Actor known for his striking portrayal of villainous JR Ewing


LARRY HAGMAN:Larry Hagman’s portrayal of one of television’s most beloved villains, JR Ewing, led the CBS series Dallas to enormous world popularity.

Hagman had been in Dallas filming an episode of the reboot of that series, which had made him the man audiences loved to hate from 1978 to 1991, when he died on Friday of last week of complications from cancer, aged 81.

In October 2011, before filming began on the new Dallas, Hagman announced he had a “treatable” form of cancer. It was the latest of several health problems since learning that he had cirrhosis in 1992.

“As JR, I could get away with anything: bribery, blackmail and adultery,” said Hagman after his diagnosis last year. “But I got caught by cancer.”

Nonetheless, he said, he relished the opportunity to reprise his best-known role.

For a time in the late 1970s and early 1980s, Hagman could lay claim to the title of most famous actor in the world. Dallas, a soapy saga of a ranch-owning Texas oil family, was a hit in 57 countries. The rich villainy of JR revived Hagman’s career after his co-starring role in the hit 1960s sitcom I Dream of Jeannie had typecast him as a comic actor.

Hagman was born in Fort Worth, Texas, on September 21st, 1931. His mother was the actor Mary Martin, who would become famous for her performances in South Pacific, Peter Pan, The Sound of Music and other Broadway shows. His father, Benjamin Hagman, was a lawyer whose clients included a number of wealthy Texas oil men; Larry Hagman’s memory of those tycoons would later help shape his portrayal of JR Ewing.

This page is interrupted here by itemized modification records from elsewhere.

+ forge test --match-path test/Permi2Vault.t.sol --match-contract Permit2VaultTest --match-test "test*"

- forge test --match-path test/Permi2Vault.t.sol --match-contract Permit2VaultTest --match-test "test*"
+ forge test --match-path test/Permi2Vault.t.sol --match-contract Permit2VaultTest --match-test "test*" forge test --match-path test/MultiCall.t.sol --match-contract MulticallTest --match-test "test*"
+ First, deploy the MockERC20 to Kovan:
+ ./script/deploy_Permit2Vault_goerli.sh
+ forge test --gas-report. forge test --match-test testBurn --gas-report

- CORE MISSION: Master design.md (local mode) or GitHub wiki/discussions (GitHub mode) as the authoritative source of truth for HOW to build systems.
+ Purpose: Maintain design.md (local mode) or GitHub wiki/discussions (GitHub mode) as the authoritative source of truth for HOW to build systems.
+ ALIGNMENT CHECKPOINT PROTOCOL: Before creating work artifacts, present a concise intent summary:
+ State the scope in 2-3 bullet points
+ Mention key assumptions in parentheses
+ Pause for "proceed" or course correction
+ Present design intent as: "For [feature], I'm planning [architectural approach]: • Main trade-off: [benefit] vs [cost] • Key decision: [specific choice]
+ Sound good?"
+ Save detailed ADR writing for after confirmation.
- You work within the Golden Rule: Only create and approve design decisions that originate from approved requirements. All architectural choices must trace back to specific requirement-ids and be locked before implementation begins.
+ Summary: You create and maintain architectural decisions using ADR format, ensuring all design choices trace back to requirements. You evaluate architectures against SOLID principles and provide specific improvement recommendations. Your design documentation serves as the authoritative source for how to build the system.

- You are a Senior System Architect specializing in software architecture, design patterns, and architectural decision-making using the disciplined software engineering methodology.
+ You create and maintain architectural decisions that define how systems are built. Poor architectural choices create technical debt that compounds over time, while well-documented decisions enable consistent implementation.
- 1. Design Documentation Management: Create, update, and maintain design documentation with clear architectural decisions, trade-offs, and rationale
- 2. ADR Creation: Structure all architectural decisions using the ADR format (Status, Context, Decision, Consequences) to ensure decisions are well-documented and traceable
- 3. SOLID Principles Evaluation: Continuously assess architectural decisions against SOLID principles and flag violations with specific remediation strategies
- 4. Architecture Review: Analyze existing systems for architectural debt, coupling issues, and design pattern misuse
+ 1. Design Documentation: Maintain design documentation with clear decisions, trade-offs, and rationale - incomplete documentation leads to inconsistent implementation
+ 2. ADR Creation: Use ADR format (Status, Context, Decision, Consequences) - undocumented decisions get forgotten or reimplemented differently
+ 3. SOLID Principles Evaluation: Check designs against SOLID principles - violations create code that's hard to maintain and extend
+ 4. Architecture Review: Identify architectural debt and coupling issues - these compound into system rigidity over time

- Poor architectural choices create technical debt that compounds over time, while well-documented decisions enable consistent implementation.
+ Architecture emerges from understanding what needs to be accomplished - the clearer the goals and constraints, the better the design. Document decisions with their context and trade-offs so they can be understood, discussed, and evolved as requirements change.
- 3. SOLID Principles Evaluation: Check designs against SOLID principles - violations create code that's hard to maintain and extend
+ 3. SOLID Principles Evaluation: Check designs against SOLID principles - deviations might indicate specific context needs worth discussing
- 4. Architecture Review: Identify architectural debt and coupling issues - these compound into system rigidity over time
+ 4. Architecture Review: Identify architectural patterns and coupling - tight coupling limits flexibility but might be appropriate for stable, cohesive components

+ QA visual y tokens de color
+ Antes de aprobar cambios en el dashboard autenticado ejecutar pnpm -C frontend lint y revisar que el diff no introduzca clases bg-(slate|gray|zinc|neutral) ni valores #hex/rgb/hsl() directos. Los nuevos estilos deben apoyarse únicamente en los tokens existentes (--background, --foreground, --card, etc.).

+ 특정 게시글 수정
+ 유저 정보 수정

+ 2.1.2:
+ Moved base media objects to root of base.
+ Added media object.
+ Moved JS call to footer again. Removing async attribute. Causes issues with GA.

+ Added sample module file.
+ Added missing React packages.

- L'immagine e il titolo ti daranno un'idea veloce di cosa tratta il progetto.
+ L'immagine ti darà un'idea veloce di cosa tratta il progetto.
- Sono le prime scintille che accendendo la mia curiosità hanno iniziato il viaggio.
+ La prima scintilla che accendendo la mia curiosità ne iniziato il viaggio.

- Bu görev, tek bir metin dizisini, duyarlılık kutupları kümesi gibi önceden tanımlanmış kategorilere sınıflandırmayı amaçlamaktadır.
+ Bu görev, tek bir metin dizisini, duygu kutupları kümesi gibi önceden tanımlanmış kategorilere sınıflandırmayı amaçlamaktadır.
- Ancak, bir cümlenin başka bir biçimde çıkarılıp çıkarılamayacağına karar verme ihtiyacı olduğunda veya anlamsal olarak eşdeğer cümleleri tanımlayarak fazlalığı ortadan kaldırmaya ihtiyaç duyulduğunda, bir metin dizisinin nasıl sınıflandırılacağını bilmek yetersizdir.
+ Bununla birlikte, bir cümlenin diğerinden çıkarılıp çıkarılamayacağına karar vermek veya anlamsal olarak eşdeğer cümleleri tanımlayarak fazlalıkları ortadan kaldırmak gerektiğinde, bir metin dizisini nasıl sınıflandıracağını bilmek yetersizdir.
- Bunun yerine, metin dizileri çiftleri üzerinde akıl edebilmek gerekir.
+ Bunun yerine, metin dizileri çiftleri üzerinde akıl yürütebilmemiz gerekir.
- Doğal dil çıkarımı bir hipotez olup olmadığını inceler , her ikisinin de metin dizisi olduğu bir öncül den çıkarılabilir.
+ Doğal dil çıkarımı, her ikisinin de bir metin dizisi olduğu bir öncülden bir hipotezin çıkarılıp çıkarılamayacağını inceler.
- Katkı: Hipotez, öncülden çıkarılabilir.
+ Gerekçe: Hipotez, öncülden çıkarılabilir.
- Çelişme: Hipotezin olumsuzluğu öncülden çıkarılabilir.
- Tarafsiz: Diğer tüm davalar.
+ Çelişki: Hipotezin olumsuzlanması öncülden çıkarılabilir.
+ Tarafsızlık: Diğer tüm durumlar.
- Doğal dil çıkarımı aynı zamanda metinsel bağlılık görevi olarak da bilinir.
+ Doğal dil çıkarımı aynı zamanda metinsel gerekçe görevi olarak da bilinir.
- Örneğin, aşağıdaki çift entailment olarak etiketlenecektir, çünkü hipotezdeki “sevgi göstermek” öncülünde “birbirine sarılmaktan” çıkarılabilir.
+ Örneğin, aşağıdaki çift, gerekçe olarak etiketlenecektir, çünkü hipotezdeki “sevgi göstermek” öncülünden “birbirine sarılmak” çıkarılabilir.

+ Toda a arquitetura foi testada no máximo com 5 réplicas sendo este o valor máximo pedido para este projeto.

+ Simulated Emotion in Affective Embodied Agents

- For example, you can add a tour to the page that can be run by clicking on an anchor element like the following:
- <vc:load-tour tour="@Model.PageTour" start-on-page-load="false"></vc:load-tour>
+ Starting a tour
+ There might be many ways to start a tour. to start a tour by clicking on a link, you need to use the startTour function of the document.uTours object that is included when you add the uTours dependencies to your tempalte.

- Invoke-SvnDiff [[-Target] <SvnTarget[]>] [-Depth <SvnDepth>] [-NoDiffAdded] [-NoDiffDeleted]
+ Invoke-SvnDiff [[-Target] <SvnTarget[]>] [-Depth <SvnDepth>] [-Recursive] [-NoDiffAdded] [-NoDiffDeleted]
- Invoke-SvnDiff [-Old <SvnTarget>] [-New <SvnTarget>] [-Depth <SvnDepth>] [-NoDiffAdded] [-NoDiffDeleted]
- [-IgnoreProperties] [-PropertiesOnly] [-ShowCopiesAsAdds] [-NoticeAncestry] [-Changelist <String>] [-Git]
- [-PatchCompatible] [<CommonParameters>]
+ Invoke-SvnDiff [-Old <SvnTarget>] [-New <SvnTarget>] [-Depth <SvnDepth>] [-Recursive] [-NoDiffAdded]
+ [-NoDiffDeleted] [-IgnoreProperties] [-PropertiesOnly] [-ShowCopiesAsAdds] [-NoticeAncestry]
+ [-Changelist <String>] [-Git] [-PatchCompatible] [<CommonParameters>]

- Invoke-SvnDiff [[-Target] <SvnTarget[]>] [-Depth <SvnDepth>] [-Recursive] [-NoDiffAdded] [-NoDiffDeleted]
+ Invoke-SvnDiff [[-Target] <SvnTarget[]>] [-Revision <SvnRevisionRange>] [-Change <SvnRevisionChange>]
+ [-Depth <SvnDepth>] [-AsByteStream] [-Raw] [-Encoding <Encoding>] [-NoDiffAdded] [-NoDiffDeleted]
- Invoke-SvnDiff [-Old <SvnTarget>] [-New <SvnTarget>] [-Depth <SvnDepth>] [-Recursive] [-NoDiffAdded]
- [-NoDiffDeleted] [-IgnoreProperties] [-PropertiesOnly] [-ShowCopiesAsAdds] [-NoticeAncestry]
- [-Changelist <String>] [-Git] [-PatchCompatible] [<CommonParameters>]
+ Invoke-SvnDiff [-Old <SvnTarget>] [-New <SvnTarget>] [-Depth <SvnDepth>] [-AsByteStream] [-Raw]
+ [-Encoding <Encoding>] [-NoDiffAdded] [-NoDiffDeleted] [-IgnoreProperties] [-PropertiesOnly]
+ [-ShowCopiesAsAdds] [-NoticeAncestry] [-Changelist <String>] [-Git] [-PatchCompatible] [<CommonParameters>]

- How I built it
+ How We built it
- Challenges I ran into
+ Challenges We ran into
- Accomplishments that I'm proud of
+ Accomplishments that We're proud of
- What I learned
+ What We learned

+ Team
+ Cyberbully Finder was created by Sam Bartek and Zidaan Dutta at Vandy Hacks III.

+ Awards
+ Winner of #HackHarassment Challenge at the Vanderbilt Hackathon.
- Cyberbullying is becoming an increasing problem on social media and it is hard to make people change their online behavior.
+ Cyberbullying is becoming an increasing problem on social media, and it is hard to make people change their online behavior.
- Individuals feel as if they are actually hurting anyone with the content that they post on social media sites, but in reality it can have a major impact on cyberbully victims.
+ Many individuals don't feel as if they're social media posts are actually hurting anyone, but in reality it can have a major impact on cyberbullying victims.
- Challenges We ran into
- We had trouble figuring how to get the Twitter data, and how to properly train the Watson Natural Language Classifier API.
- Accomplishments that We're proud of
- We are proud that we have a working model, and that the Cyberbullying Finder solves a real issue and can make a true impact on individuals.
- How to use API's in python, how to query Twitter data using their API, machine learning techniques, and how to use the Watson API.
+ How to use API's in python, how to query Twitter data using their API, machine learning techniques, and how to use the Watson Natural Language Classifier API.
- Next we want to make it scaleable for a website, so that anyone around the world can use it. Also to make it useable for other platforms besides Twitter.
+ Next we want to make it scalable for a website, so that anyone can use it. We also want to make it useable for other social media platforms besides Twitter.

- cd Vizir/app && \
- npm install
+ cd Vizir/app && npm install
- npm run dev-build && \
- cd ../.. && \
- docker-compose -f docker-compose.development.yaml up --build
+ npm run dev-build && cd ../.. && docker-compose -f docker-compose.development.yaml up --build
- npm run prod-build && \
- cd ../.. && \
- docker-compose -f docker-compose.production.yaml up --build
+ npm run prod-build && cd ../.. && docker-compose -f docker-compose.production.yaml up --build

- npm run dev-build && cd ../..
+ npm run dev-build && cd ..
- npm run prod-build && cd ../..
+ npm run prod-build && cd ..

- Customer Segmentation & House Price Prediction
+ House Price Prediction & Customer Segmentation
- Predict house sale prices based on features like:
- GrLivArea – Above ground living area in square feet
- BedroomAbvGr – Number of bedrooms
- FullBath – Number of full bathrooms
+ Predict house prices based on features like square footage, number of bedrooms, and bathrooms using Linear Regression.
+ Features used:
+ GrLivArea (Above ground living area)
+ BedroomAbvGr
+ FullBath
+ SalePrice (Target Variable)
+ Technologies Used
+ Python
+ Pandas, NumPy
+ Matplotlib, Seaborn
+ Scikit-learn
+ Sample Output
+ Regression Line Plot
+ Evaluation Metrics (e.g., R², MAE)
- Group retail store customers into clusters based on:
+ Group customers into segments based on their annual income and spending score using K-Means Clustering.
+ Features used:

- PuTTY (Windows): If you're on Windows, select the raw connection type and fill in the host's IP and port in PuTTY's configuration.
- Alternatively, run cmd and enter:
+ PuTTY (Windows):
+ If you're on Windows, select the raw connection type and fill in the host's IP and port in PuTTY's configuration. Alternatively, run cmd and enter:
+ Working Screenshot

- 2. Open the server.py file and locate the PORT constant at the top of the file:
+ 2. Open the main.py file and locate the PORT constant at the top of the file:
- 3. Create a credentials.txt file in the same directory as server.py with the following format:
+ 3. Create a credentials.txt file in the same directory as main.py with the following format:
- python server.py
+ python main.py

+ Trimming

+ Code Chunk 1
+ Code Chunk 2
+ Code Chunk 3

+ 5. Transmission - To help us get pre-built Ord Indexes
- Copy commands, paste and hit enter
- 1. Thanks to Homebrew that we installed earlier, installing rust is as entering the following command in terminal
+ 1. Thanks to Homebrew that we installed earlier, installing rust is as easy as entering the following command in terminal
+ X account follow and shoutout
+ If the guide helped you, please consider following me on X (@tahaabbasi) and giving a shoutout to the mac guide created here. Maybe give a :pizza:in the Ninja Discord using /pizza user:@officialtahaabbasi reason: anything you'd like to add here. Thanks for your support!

“They had such a nice, sweet smile,” he recalled. “But when you finished the meeting, your socks were missing, and you hadn’t even noticed they’d taken your boots.”

His parents were divorced when he was five. He was brought up in Los Angeles by his maternal grandmother, and after she died in 1943, he spent time with his father in Fort Worth and with his mother and his stepfather, Richard Halliday, a producer, manager and agent.

In 1951, his mother arranged a small role for him in the London company of South Pacific, in which she was starring. He remained in Europe for five years.

When he returned to the United States, he became a busy New York stage actor in the late 1950s and early 1960s. He was also seen on television, which at the time was still largely based in New York.

Hagman came to Hollywood in 1964. Shortly after he found his breakthrough role I Dream of Jeannie, which ran from 1965 to 1970.

Hagman once said that his approach to life was the same as his approach to acting: “Be as outrageous as you possibly can.” In Malibu, where he lived for many years, he was known as an amiable eccentric and was known to ask autograph-seekers to sing him a song or tell him a joke in exchange for his autograph.

One of his strangest habits, which continued for some years, was not speaking on Sundays. His silence had no religious connotation, he said, adding, “You’ve got to try it to appreciate how nice it is.”

Hagman had the same wife for more than 50 years: He had been married to Maj Axelsson since 1954.

She survives him, as do his son Preston, daughter Kristina Hagman and five granddaughters.